Salmonella test results for any egg farm should be publicly available to whoever wants them – on the label, at point-of-sale, on a web site, whatever – if that egg producer wants to gain public trust and confidence. I get the whole good-egg-project concept I watch incessantly on Sesame Street but I’d rather my kid didn’t barf from salmonella-contaminated eggs. I’ll do my part, but I want producers to do their part, and advertize the results so I can vote with my money.
A bunch of media outlets are reporting this afternoon that congressional investigators revealed today lab tests found hundreds of cases of salmonella contamination at an Iowa farm in a nearly two-year period before the outbreak that prompted a massive recall of eggs this summer.
Wright County Egg is one of two farms at the center of the massive recall. In a letter to its owner, Austin "Jack" DeCoster, leaders of the House Energy and Commerce Committee said tests confirmed 426 cases of salmonella contamination between September 2008 and the past July, and 73 were "potentially" positive for the strain of the disease involved in this year’s outbreak.
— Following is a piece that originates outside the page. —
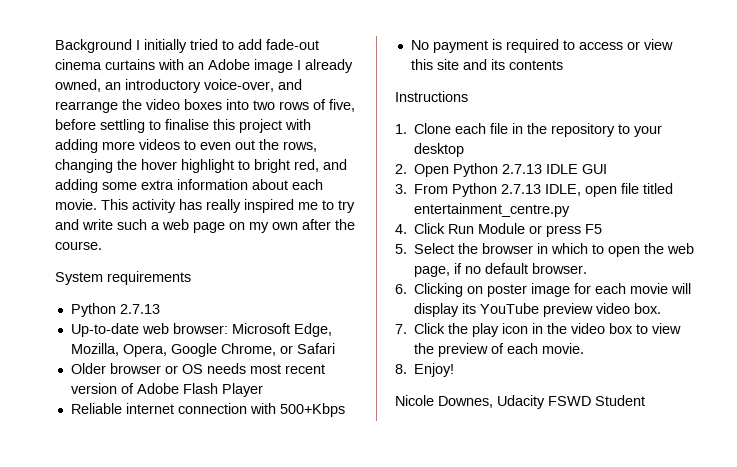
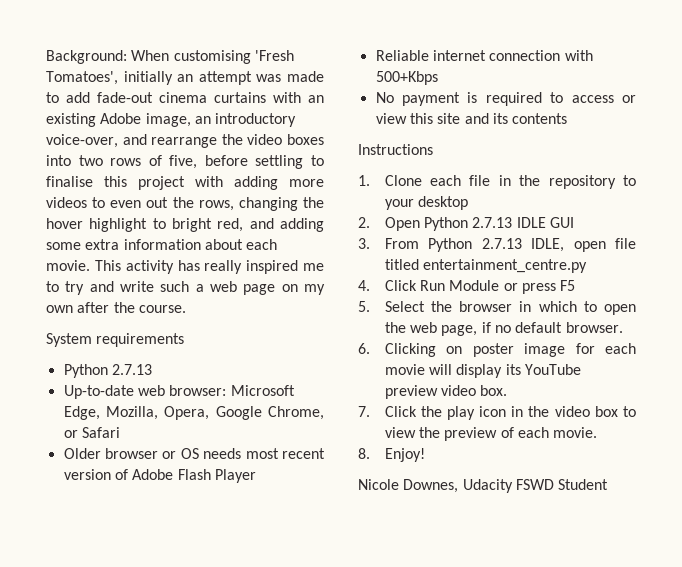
- Background I initially tried to add fade-out cinema curtains with an Adobe image I already owned, an introductory voice-over, and rearrange the video boxes into two rows of five, before settling to finalise this project with adding more videos to even out the rows, changing the hover highlight to bright red, and adding some extra information about each movie.
+ Background: When customising 'Fresh Tomatoes', initially an attempt was made to add fade-out cinema curtains with an existing Adobe image, an introductory voice-over, and rearrange the video boxes into two rows of five, before settling to finalise this project with adding more videos to even out the rows, changing the hover highlight to bright red, and adding some extra information about each movie.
The committee’s Democratic leaders asked DeCoster to explain those findings when he appears at a September 21 hearing. They also called on him to explain why those test reports weren’t included in material the company has provided to Congress so far, and demanded that the company produce "all documents relating to your response to the test results" by Wednesday.
Iowa State University expert Darrell Trampel told the DesMoines Register that is “quite a high level of contamination.” Ideally, farms would have no positive test results for the bacteria, but it would be typical to have half a dozen to a dozen over that period at the most. The test results are from tests of areas around the hen houses rather than of the eggs themselves.
Why does it take over 1,500 illnesses for such data to be publicly released? And what would a day of raw-egg revelations be without another food porn recipe in, this time, the N.Y. Times, for food-processor mayonnaise, using raw eggs.
I expect continued silence from the egg types.